Registered unemployment, meanwhile, also bucked previous trends. The number of jobless fell by 734 people, a drop of 0.02%. While this is a lower figure than those seen in previous months, this is the first time that it has fallen in the 10th month of the year in 46 years – since 1975. October was also the eighth month in a row that the number of jobless fell, reaching 3,257,068.

Forecasts made by the Inclusion, Social Security and Migrations Ministry with data up to October 15 estimated that there would be 91,000 new jobs in the month, a number that was eventually exceeded by a considerable margin. Compared to data from October 2020, the number of people signed up to Social Security grew by 700,226 people. The figure for last month is also 440,361 above that of February 2020, which was the last full month before the effects of the coronavirus began to be felt.

“We have recovered the pre-pandemic levels of employment,” stated deputy prime minister and economy minister Nadia Calviño today, speaking on the Cadena SER radio network. “We can say that such a rapid response in terms of employment in this crisis has been very striking and very surprising,” added Israel Arroyo, the secretary of state for Social Security.

Since February 2021, when the trends in the labor market began to improve, the number of jobseekers has fallen by 751,721. It has done so partly due to this unusual month of October – in the same month in 2020, unemployment rose by 49,558 people compared to the month of September, and in 2019 the increase was even greater: 97,948.

According to Randstad Research, the unusual figures seen last month are “at least partly” due to the “less-negative behavior of employment in hospitality and retail,” given that there has “not been so much seasonal employment created previously that is then lost in October.”

The improvement in employment in Spain, however, is out of step with the recovery of activity, which is moving at a slower rate. What’s more, gross domestic product (GDP) is still eight points below pre-pandemic levels, and well below the Spanish government’s forecasts.
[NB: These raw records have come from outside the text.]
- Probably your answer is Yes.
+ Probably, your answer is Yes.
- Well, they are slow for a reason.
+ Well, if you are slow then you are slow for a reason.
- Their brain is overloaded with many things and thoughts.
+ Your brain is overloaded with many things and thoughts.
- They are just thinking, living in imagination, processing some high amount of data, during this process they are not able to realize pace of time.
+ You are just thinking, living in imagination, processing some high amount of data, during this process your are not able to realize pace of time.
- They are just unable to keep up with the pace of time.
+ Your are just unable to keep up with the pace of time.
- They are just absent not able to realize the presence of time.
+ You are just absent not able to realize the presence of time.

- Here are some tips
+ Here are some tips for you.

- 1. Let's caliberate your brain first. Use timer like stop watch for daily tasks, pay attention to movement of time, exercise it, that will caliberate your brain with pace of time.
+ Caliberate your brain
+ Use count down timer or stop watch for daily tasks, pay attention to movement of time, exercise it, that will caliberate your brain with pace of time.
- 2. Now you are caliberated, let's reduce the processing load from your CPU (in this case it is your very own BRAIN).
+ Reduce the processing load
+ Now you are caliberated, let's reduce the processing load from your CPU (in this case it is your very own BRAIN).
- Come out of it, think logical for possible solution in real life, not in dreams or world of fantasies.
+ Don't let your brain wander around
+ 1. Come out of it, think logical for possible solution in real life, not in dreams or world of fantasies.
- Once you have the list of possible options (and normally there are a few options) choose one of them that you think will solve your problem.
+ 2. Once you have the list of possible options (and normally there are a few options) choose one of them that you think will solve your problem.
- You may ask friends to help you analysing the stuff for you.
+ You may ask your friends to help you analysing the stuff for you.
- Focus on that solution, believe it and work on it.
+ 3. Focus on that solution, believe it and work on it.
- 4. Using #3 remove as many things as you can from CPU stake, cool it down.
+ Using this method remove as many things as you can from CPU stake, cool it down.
Compared to the historical trend, the post-Covid era is being characterized by a reactivation of the labor market that has accelerated faster than economic activity, putting Spain well behind its European partners in terms of GDP.

While the figures for October are positive in general, they also contain bad news for young people, a group that has been particularly hard hit by the coronavirus pandemic. Unemployment for the under-25s grew last month by 5,867 people (an increase of 2.34%). What’s more, according to the data supplied today by the Labor and Social Security ministries, of the 1,892,584 contracts signed in October, 1,682,012 (88.8%) were temporary.

“Our hiring system is overexposed to seasonality,” said Joaquín Pérez Rey, the secretary of state for employment. “The labor reform is decisive,” he said, in reference to the plans of the Socialist Party-Unidas Podemos coalition government to overhaul Spain’s job market. “Its main objective is to strengthen stability in employment. That’s the commitment we have with the labor reform.”

The health of the labor market does not appear to have been affected by the end of the summer season. The strong data from the summer months have remained into the fall, helped in a large part by the now-stable situation in Spain of the pandemic, which has seen many restrictions lifted.

The ever-fewer number of workers on the government’s so-called ERTE furlough scheme is also a factor to take into account. In October, the number of furloughed employees was 190,718 – 48,512 fewer than the last day of September. This shows that in many cases these are workers who are seeking new qualifications in order to return to their jobs. “We are not seeing [workers on ERTEs] moving to the ranks of the unemployed,” Arroyo explained. “In general they are returning to employment.”